Mok O’Keeffe, founder of innovation consultancy The Innovation Beehive, shares his tips.
1) Look outside
To get different ideas, look in different places. The greatest innovators are shameless about getting inspiration elsewhere. We call this approach ‘Parallel World Thinking’. Steve Jobs got inspiration for Apple’s Genius Bar from watching the concierge desk in a five-star hotel. Where can you go for inspiration?
2) Challenge the assumptions
Innovators love to imagine what could be possible and are not constrained by the current rules of the game. A good way to do this is to list all the things you know to be true about a challenge you are working on and then list the exact opposite of that truth. Now ask yourself – if the opposite were true, what ideas does this give me? This is a quick way to come up with new ideas daily.
3) Experiment daily
Move out of auto-pilot and see the world with fresh eyes. Practice daily by challenging yourself to complete routine tasks in new ways – can you take a new route to work? Can you take the bus rather than drive? These small changes will open your mind to new possibilities.
4) Spend time with your customers
When did you last spend time with your internal customer or the end user of your business’s product or service? Get out of your office and immerse yourself in the world of your internal and external customer. It will give you real insight into their problems and enable you to work with your suppliers to provide more impactful solutions.
5) Take a calculated risk
In order to grow, Jeff Bezos says that Amazon will have to take risks and that means some things will fail. Its third-party vendor platform failed three times but each time the learning was used to innovate a better solution. Where can you take a calculated risk? Do you always need to use the preferred supplier list, or can you try that start-up and bring their energy and fresh point of view into your business?

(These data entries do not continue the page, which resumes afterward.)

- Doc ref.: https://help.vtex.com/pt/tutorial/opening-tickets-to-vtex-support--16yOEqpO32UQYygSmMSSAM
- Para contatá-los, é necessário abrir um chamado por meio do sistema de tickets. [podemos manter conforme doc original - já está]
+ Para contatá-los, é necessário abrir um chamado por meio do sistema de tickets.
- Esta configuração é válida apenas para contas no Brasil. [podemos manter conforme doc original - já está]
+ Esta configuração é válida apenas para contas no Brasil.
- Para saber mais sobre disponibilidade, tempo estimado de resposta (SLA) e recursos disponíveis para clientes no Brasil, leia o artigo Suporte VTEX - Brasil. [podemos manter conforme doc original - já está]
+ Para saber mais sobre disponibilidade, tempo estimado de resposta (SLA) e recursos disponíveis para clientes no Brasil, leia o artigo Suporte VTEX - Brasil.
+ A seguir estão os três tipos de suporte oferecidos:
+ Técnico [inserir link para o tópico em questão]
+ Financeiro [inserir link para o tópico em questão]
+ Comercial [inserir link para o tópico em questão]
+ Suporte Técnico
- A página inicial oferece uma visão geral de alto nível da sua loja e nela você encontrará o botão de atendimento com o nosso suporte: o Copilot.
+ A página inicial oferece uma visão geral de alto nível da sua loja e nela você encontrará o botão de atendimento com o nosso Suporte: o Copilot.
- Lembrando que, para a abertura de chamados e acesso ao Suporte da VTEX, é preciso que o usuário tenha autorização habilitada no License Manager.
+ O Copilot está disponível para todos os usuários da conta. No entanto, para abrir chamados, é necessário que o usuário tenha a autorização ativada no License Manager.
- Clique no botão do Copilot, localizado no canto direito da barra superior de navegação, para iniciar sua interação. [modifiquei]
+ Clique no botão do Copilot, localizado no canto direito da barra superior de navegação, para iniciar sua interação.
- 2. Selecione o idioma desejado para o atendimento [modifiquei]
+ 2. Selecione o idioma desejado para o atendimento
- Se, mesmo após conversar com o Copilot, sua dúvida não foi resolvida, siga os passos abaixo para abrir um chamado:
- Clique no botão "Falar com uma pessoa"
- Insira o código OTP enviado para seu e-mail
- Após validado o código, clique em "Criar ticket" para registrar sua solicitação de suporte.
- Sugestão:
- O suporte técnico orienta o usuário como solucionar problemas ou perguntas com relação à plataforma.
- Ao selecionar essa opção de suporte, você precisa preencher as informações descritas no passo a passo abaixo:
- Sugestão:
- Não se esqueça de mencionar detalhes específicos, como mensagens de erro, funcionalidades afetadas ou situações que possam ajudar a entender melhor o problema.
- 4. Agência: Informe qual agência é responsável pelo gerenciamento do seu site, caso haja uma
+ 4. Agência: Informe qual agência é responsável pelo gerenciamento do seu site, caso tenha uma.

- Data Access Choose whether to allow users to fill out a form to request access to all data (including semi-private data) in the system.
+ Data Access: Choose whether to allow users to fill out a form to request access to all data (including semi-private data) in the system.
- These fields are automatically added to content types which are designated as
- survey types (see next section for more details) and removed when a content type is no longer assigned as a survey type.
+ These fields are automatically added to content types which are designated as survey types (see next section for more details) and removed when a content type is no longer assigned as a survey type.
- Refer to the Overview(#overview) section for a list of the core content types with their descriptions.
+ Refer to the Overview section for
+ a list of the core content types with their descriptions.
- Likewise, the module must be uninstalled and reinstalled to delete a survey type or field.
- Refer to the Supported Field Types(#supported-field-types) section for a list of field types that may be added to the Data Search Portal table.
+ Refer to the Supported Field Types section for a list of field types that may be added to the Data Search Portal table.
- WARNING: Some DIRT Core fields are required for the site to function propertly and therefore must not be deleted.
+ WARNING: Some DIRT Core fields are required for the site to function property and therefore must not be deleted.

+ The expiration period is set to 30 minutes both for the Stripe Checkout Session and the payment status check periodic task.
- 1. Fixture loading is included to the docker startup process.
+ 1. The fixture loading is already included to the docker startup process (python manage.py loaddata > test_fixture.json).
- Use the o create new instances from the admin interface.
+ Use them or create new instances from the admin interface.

6) Create stretching objectives
Formally challenge yourself and your team to come up with new ideas, measure them and reward them. At X, Google’s ‘moonshot’ factory, employees are encouraged to create solutions that are 10 times more innovative and creative than anyone would think possible. Most organisations might settle for 10% improvement, but if you really want innovation, you need to set the bar higher than that.